I just realized something that is a big issue..I realized that within my img folder, I have alot of subdirectories named thumbnails that are 3 or 4 folders down.
Is there a way to allow hotlinking from any folder named thumbnails? Basically, if it sees a folder named thumbnails it should allow the image to be hotlinked - otherwise it should stop it.
Is that even possible? It's probably wishful thinking on my part, but I've gotta ask!
RewriteCond %{REQUEST_URI} [b]!^/t[/b]humbnails/ RewriteCond %{REQUEST_URI} !/thumbnails/ That is, in regular-expressions speak, change "URL-path does not start with "/thumbnails/" to "URL-path does not contain "/thumbnails/".
Jim
I really cannot thank you enough for your help! You rock!
Jim
Basically what is happening is when a user clicks a thumbnail, they are supposed to see the large image in the img folder, however this is only working with Firefox, but not IE. For IE users, nothing is displayed.
Any ideas?
Flush your browser caches before testing any new code.

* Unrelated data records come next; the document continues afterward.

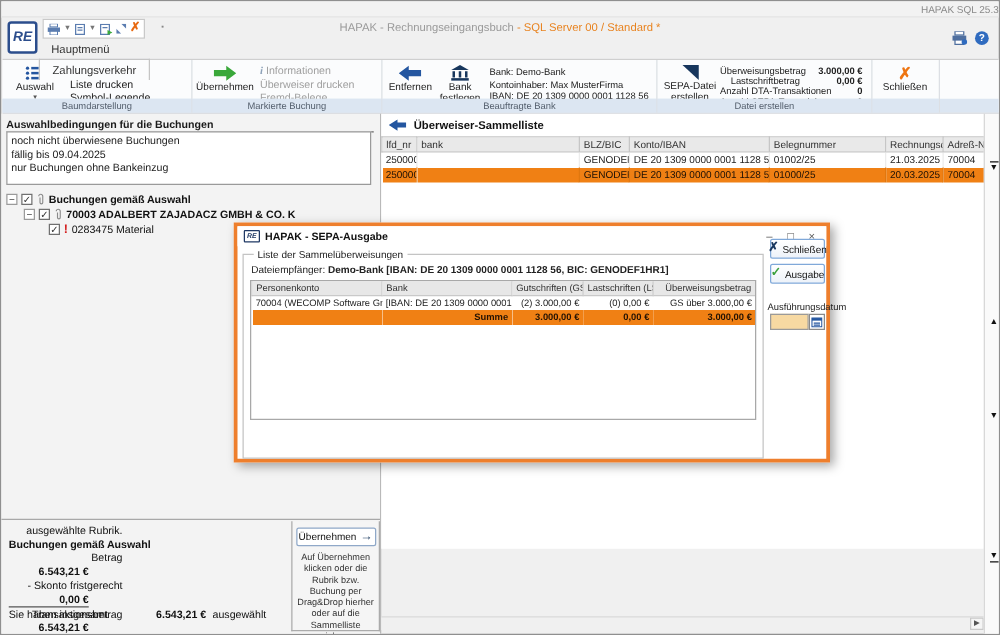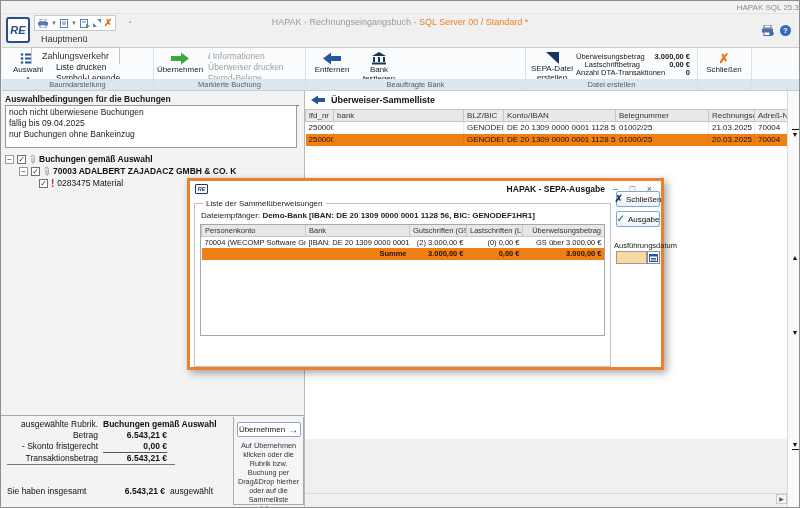"Bank: Demo-Bank" div.bankinfo { html: none -> <div> <div>Bank: Demo-Bank</div> <div>Kontoinhaber: Max MusterFirma</div> <div>IBAN: DE 20 1309 0000 0001 1128 56</div> <div>BIC: GENODEF1HR.1</div> </div> }
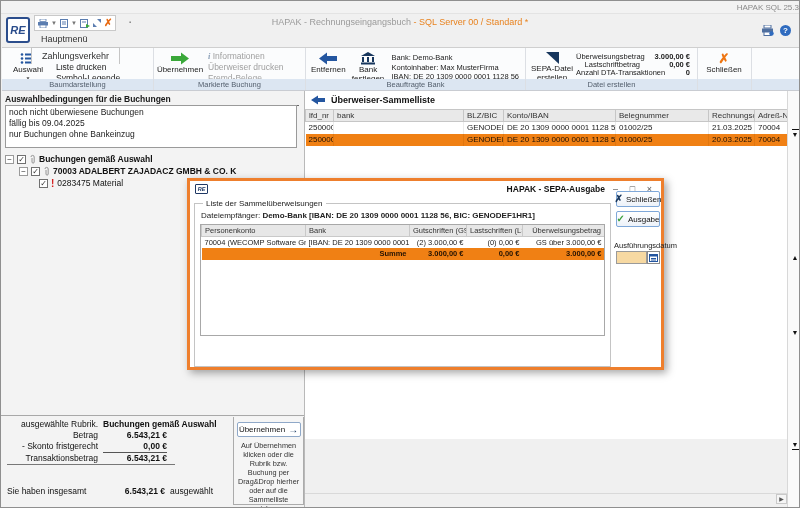"HAPAK - SEPA-Ausgabe" .dlg-title .t { text-align: right -> none }
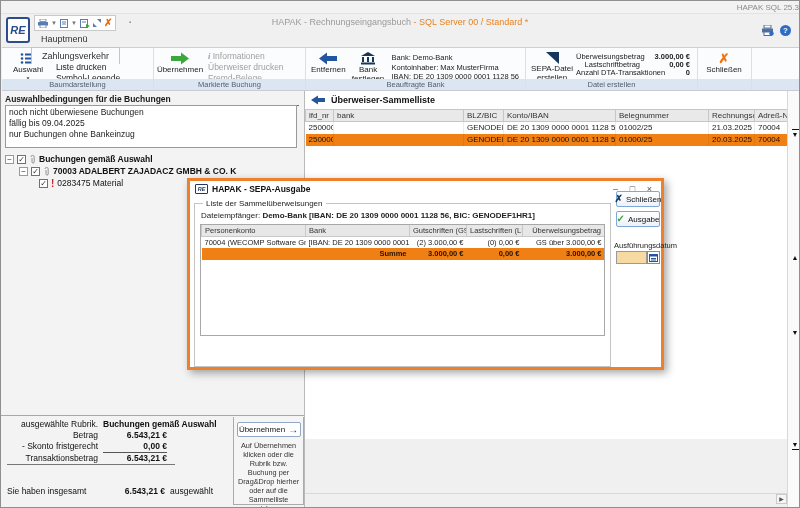"ausgewählte Rubrik." .srow { flex-direction: none -> column }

Be aware that if a browser is set up to *not* send a referrer, or if an intervening ISP or corporate caching proxy drops the referrer, then image access will be denied. For this reason, you may wish to consider allowing blank referrers.
This can be done by adding
RewriteCond %{HTTP_REFERER} . Allowing blank referrers constitutes a 'hole' in the hotlinking prevention, but in most cases is needed for the reasons described.
Jim
Adding that to the top my my stack causes an Internal Server 500 Error
Once again, thanks so much for your help!